Task to complete>
I'd like the full listing transcribed exactly, with no images included.

[Entries shown — start]

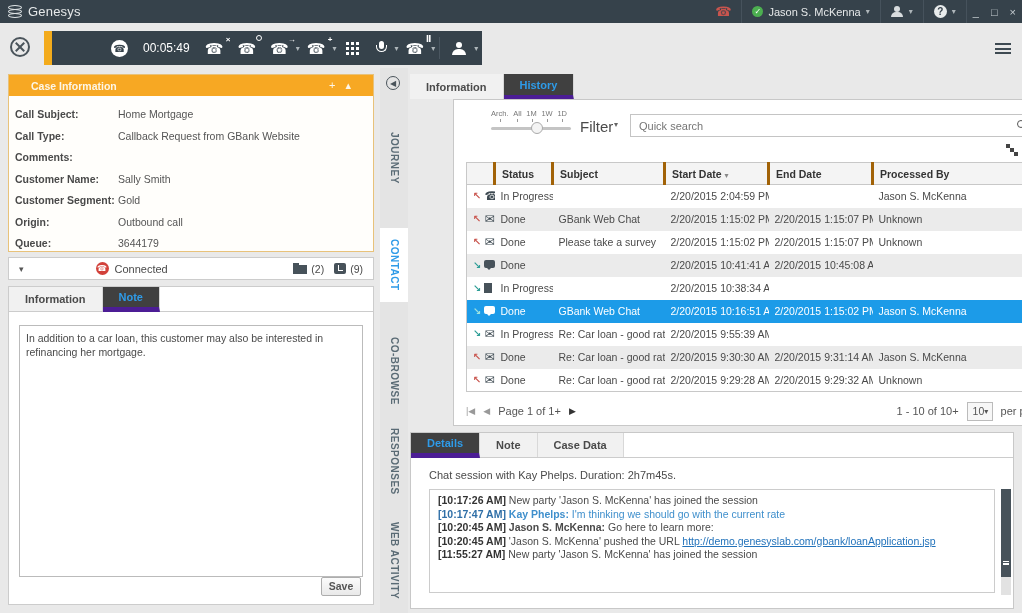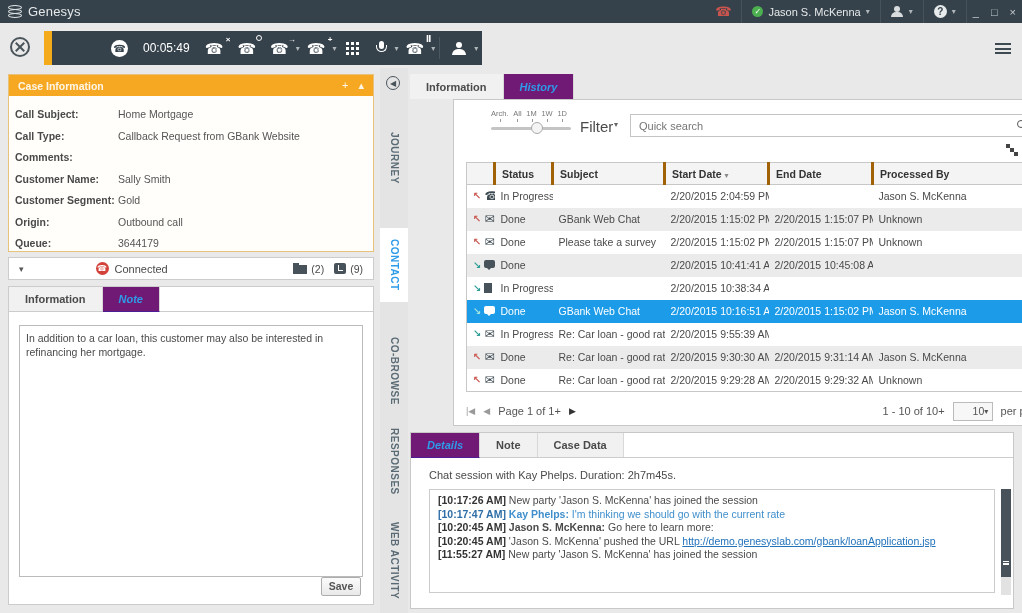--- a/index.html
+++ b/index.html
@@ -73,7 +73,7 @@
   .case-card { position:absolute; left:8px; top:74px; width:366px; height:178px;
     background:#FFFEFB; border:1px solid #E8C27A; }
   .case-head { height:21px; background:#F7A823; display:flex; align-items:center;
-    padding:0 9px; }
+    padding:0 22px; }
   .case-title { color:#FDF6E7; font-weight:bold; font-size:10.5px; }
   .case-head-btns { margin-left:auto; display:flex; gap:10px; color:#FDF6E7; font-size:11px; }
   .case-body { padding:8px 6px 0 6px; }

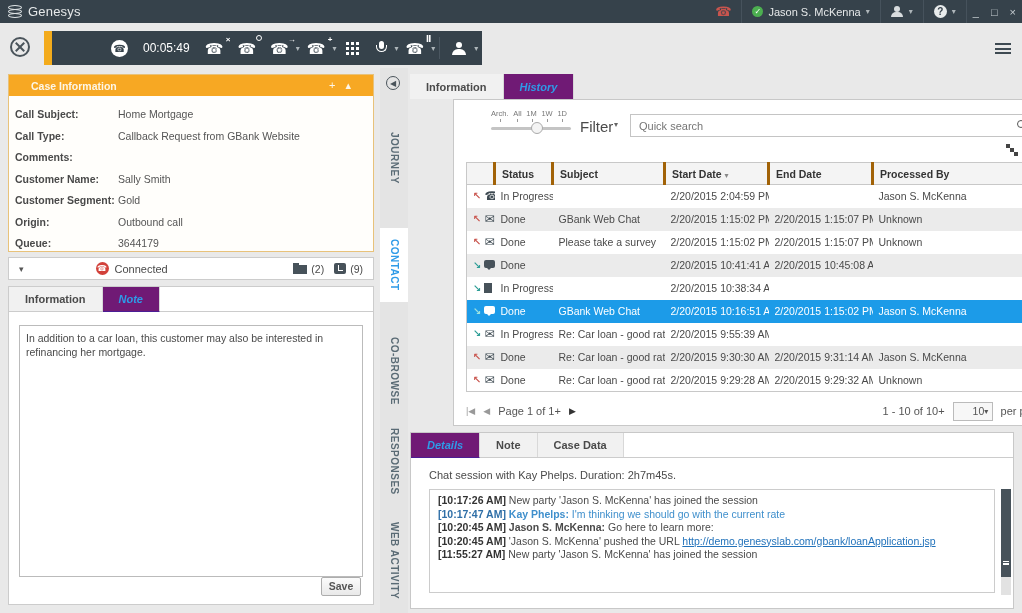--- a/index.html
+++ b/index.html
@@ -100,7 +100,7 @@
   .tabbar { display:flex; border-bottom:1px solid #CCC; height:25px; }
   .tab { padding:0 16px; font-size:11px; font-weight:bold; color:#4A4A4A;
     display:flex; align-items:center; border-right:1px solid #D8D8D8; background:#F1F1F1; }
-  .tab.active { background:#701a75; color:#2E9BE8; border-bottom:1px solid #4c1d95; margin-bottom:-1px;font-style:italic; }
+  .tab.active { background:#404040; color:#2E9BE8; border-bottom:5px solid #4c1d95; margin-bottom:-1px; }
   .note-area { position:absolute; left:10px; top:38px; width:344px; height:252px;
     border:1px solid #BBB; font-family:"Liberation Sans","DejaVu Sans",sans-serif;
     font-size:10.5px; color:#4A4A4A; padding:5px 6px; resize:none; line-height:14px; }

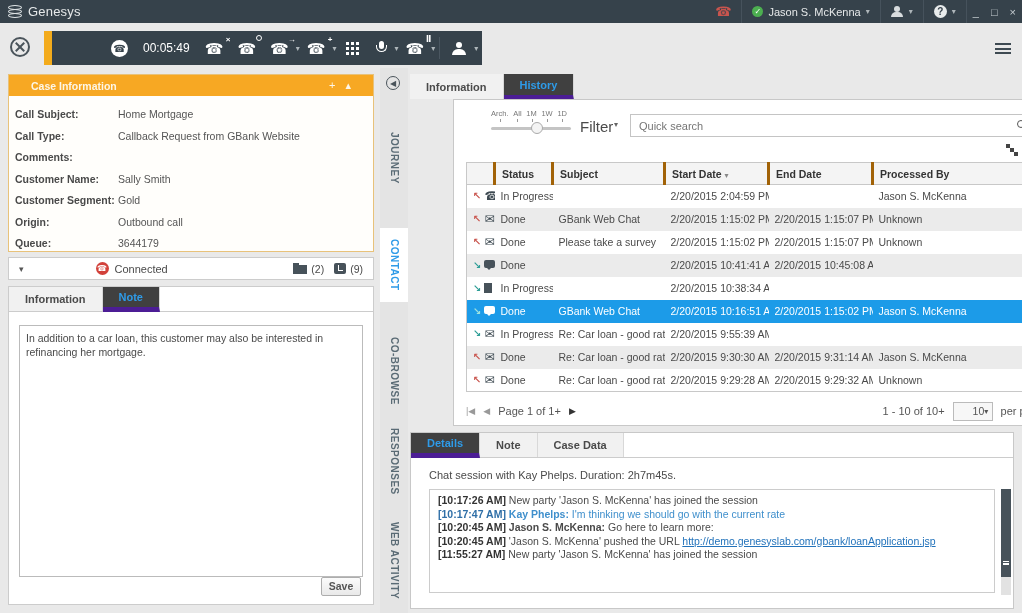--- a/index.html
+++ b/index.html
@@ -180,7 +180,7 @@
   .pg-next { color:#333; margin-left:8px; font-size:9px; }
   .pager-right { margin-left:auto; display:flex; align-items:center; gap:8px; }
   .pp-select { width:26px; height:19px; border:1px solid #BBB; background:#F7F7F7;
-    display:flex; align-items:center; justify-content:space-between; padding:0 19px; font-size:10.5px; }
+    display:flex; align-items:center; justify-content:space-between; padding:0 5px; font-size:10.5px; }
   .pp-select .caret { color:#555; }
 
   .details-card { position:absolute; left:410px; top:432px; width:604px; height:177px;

[Entries shown — finish]

Written reply>
--- a/index.html
+++ b/index.html
@@ -73,7 +73,7 @@
   .case-card { position:absolute; left:8px; top:74px; width:366px; height:178px;
     background:#FFFEFB; border:1px solid #E8C27A; }
   .case-head { height:21px; background:#F7A823; display:flex; align-items:center;
-    padding:0 9px; }
+    padding:0 22px; }
   .case-title { color:#FDF6E7; font-weight:bold; font-size:10.5px; }
   .case-head-btns { margin-left:auto; display:flex; gap:10px; color:#FDF6E7; font-size:11px; }
   .case-body { padding:8px 6px 0 6px; }

--- a/index.html
+++ b/index.html
@@ -100,7 +100,7 @@
   .tabbar { display:flex; border-bottom:1px solid #CCC; height:25px; }
   .tab { padding:0 16px; font-size:11px; font-weight:bold; color:#4A4A4A;
     display:flex; align-items:center; border-right:1px solid #D8D8D8; background:#F1F1F1; }
-  .tab.active { background:#701a75; color:#2E9BE8; border-bottom:1px solid #4c1d95; margin-bottom:-1px;font-style:italic; }
+  .tab.active { background:#404040; color:#2E9BE8; border-bottom:5px solid #4c1d95; margin-bottom:-1px; }
   .note-area { position:absolute; left:10px; top:38px; width:344px; height:252px;
     border:1px solid #BBB; font-family:"Liberation Sans","DejaVu Sans",sans-serif;
     font-size:10.5px; color:#4A4A4A; padding:5px 6px; resize:none; line-height:14px; }

--- a/index.html
+++ b/index.html
@@ -180,7 +180,7 @@
   .pg-next { color:#333; margin-left:8px; font-size:9px; }
   .pager-right { margin-left:auto; display:flex; align-items:center; gap:8px; }
   .pp-select { width:26px; height:19px; border:1px solid #BBB; background:#F7F7F7;
-    display:flex; align-items:center; justify-content:space-between; padding:0 19px; font-size:10.5px; }
+    display:flex; align-items:center; justify-content:space-between; padding:0 5px; font-size:10.5px; }
   .pp-select .caret { color:#555; }
 
   .details-card { position:absolute; left:410px; top:432px; width:604px; height:177px;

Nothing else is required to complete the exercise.